CC: Os desembargadores buscaram negar que estivessem utilizando a Teoria do Domínio do Fato, Leandro Paulsen falou em "crimes específicos".FD: Na verdade, eles julgaram com base em uma condenação prévia. Julgaram com base em um desígnio. Eles tinham de confirmar a sentença do Moro, porque se não confirmassem, a imagem da Justiça Federal ficaria maculada. Esse foi o fundamento. O resto foi mero exercício vazio de retórica. Você espreme esse julgamento e não encontra nada. Quem estava em julgamento não era nem a Justiça nem o juiz Moro. Era um réu, acusado de um determinado crime. Aquilo não fica bem. Foi um julgamento realmente surpreendente, bem pior do que eu imaginava.

CC: O senhor acredita que o juiz Moro decrete a prisão do Lula?FD: A esta altura, diante da continuidade de disparates jurídicos, a prudência recomenda que se considere ser bem plausível que isso aconteça, que haja essa vontade. Não acredito que o STJ e o Supremo permitam isso. Mas que a vontade de prender está clara, sim, está clara. É um julgamento que cumpre aquilo que o próprio TRF4 criou. É bom lembrar que o tribunal, ao apreciar aquele vazamento de escutas telefônicas de advogados, criou uma categoria chamada "direito excepcional". O que a 8ª turma fez foi aplicar esse tal direito excepcional da Lava Jato. Só que isso se choca com a Constituição, esse é o problema.

CC: Como o campo progressista e o PCdoB devem enxergar as consequências eleitorais dessa decisão?
FD: Partidariamente, temos uma definição pela pré-candidatura de Manuela D'Ávila, e eu sou vinculado a essa orientação. Mas minha opinião de que Lula deve, sim, continuar sua candidatura. É uma exigência democrática. Estamos diante de uma aplicação casuística do direito, o conjunto da obra mostra isso. E isso leva à necessidade de uma atitude política coerente e proporcional à dimensão desse casuísmo. A atitude mais recomendável é ele manter mesmo a candidatura.

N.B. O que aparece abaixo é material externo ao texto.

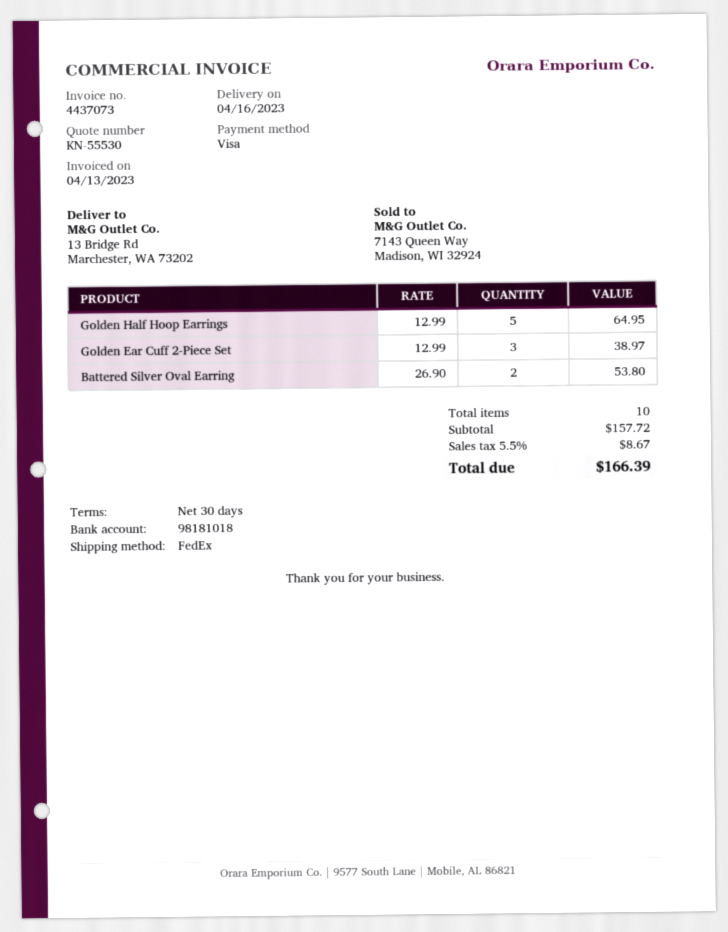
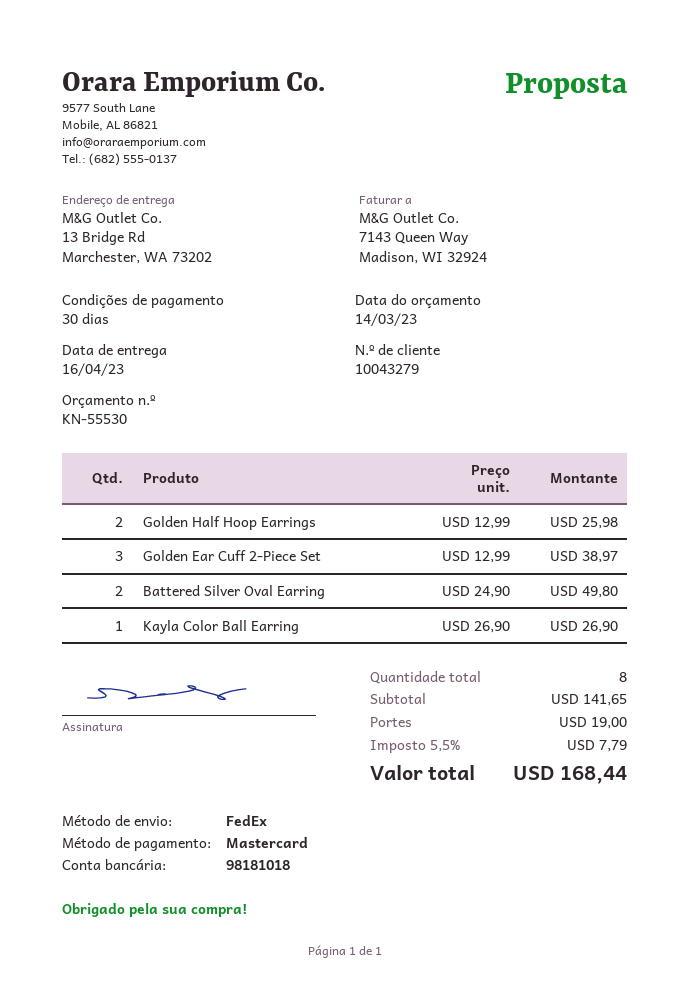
payment method: Visa -> Mastercard
Golden Half Hoop Earrings: 5 x 12.99 = 64.95 -> 2 x 12.99 = 25.98
Battered Silver Oval Earring: 2 x 26.90 = 53.80 -> 2 x 24.90 = 49.80
Kayla Color Ball Earring: none -> 1 x 26.90 = 26.90
total quantity: 10 -> 8
subtotal: 157.72 -> 141.65
shipping: none -> 19.00
tax: 5.5% = 8.67 -> 5.5% = 7.79
total: 166.39 -> 168.44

CC: O senhor acha que o impasse sobre a candidatura de Lula vai ser um tema central nas disputas estaduais? FD: É, sem dúvida, um elemento poderoso. Não só no Nordeste, mas todo o processo político do País entra em uma era de brutal incerteza. O candidato líder na pesquisas está na contingência de não poder disputar as eleições. Ninguém sabe se ele poderá concorrer até o final, pois a definição disto só ocorrerá no fim de agosto. Logo, o processo político vai ficar suspenso, haverá uma incerteza muito grande.

A sociedade vai ficar muito polarizada, teremos um País muito fraturado. Isso já ocorre desde 2013, quando começou esse processo de fratura, que se aprofundou com o julgamento de Lula. Há uma clivagem muito aguda. Somente eleições acima de qualquer suspeita podem colar o que está fraturado. A se confirmar o curso das coisas, teremos uma continuidade desse quadro. É muito ruim para um país viver esse nível de ruptura das regras do processo democrático.